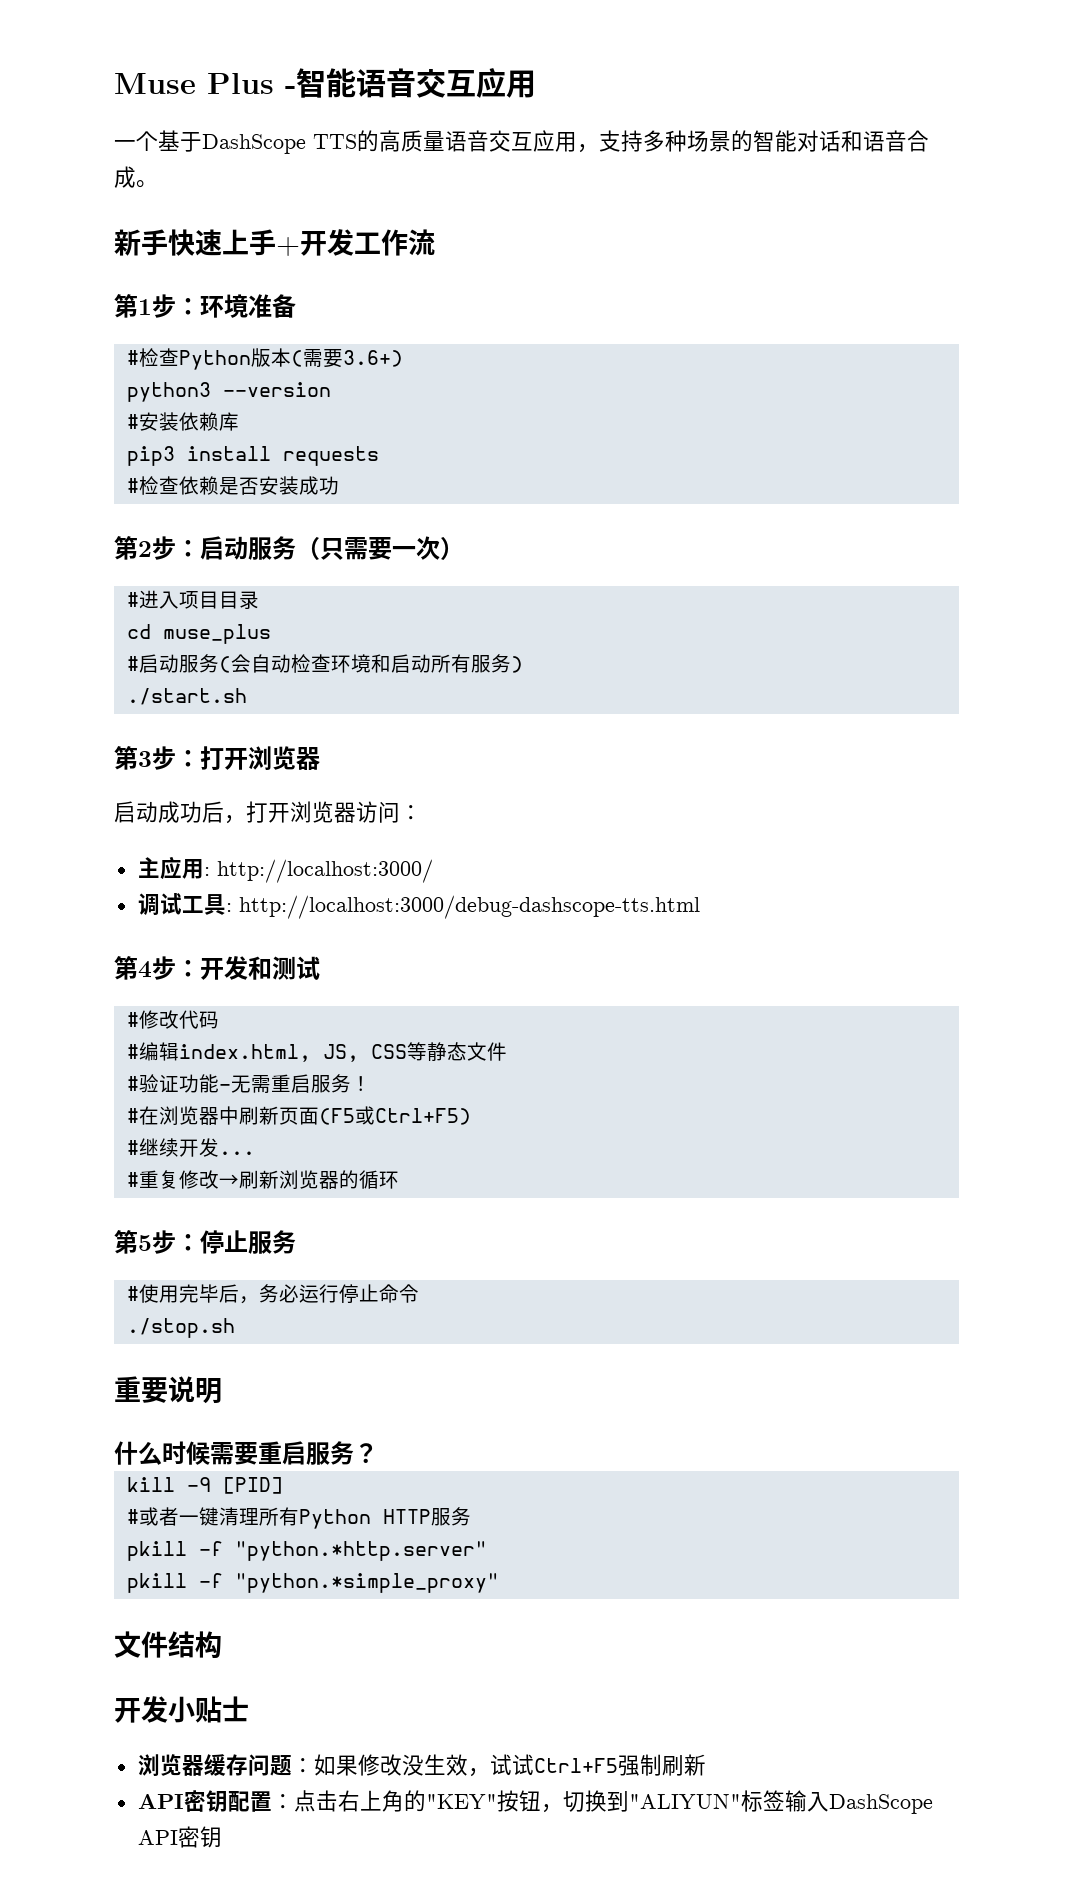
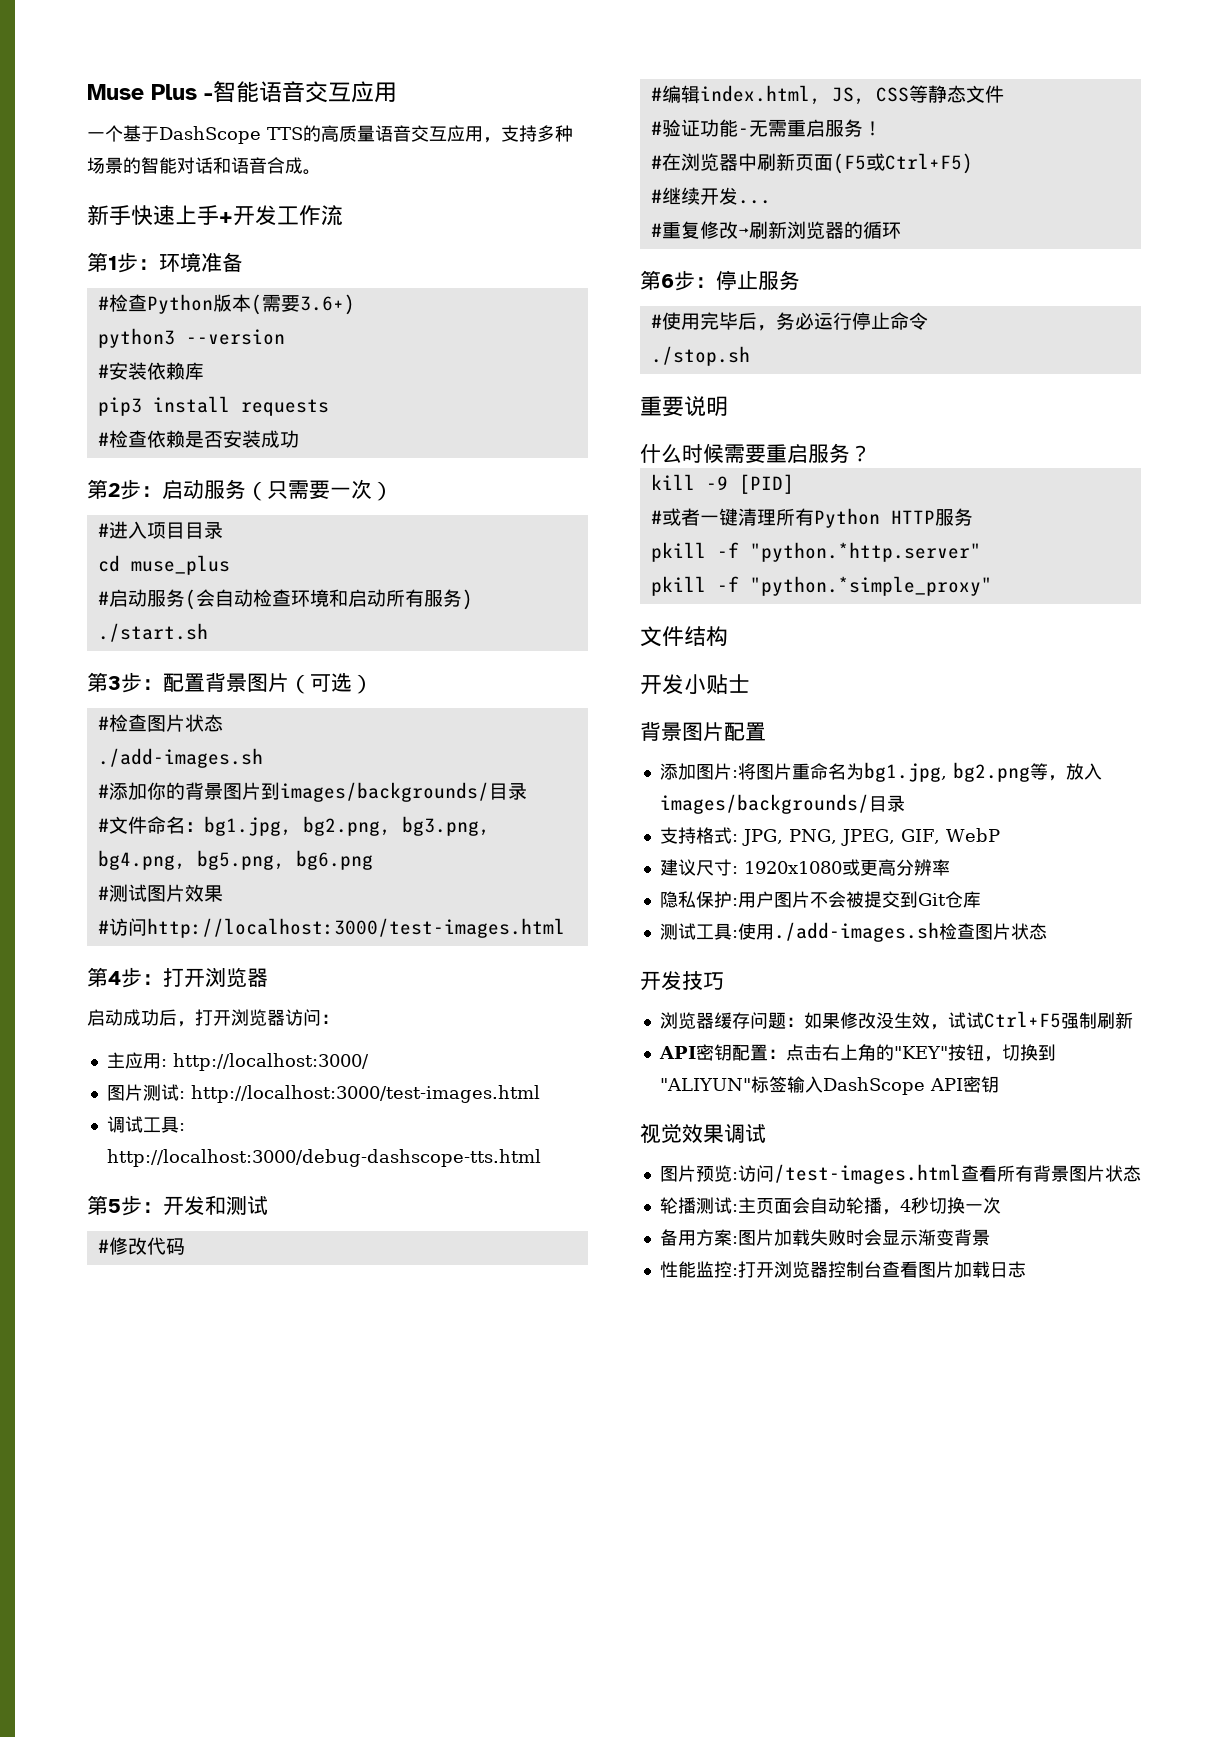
- 第3步：打开浏览器
+ 第3步：配置背景图片（可选）
+ #检查图片状态
+ ./add-images.sh
+ #添加你的背景图片到images/backgrounds/目录
+ #文件命名：bg1.jpg, bg2.png, bg3.png, bg4.png, bg5.png, bg6.png
+ #测试图片效果
+ #访问http://localhost:3000/test-images.html
+ 第4步：打开浏览器
+ 图片测试: http://localhost:3000/test-images.html
- 第4步：开发和测试
+ 第5步：开发和测试
- 第5步：停止服务
+ 第6步：停止服务
+ 背景图片配置
+ 添加图片:将图片重命名为bg1.jpg, bg2.png等，放入images/backgrounds/目录
+ 支持格式: JPG, PNG, JPEG, GIF, WebP
+ 建议尺寸: 1920x1080或更高分辨率
+ 隐私保护:用户图片不会被提交到Git仓库
+ 测试工具:使用./add-images.sh检查图片状态
+ 开发技巧
+ 视觉效果调试
+ 图片预览:访问/test-images.html查看所有背景图片状态
+ 轮播测试:主页面会自动轮播，4秒切换一次
+ 备用方案:图片加载失败时会显示渐变背景
+ 性能监控:打开浏览器控制台查看图片加载日志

* * * * * * *

| WORK INSTRUCTION |
Every entry above should be given again exactly, with no images included.

| EXERCISE RESULT |
- 第3步：打开浏览器
+ 第3步：配置背景图片（可选）
+ #检查图片状态
+ ./add-images.sh
+ #添加你的背景图片到images/backgrounds/目录
+ #文件命名：bg1.jpg, bg2.png, bg3.png, bg4.png, bg5.png, bg6.png
+ #测试图片效果
+ #访问http://localhost:3000/test-images.html
+ 第4步：打开浏览器
+ 图片测试: http://localhost:3000/test-images.html
- 第4步：开发和测试
+ 第5步：开发和测试
- 第5步：停止服务
+ 第6步：停止服务
+ 背景图片配置
+ 添加图片:将图片重命名为bg1.jpg, bg2.png等，放入images/backgrounds/目录
+ 支持格式: JPG, PNG, JPEG, GIF, WebP
+ 建议尺寸: 1920x1080或更高分辨率
+ 隐私保护:用户图片不会被提交到Git仓库
+ 测试工具:使用./add-images.sh检查图片状态
+ 开发技巧
+ 视觉效果调试
+ 图片预览:访问/test-images.html查看所有背景图片状态
+ 轮播测试:主页面会自动轮播，4秒切换一次
+ 备用方案:图片加载失败时会显示渐变背景
+ 性能监控:打开浏览器控制台查看图片加载日志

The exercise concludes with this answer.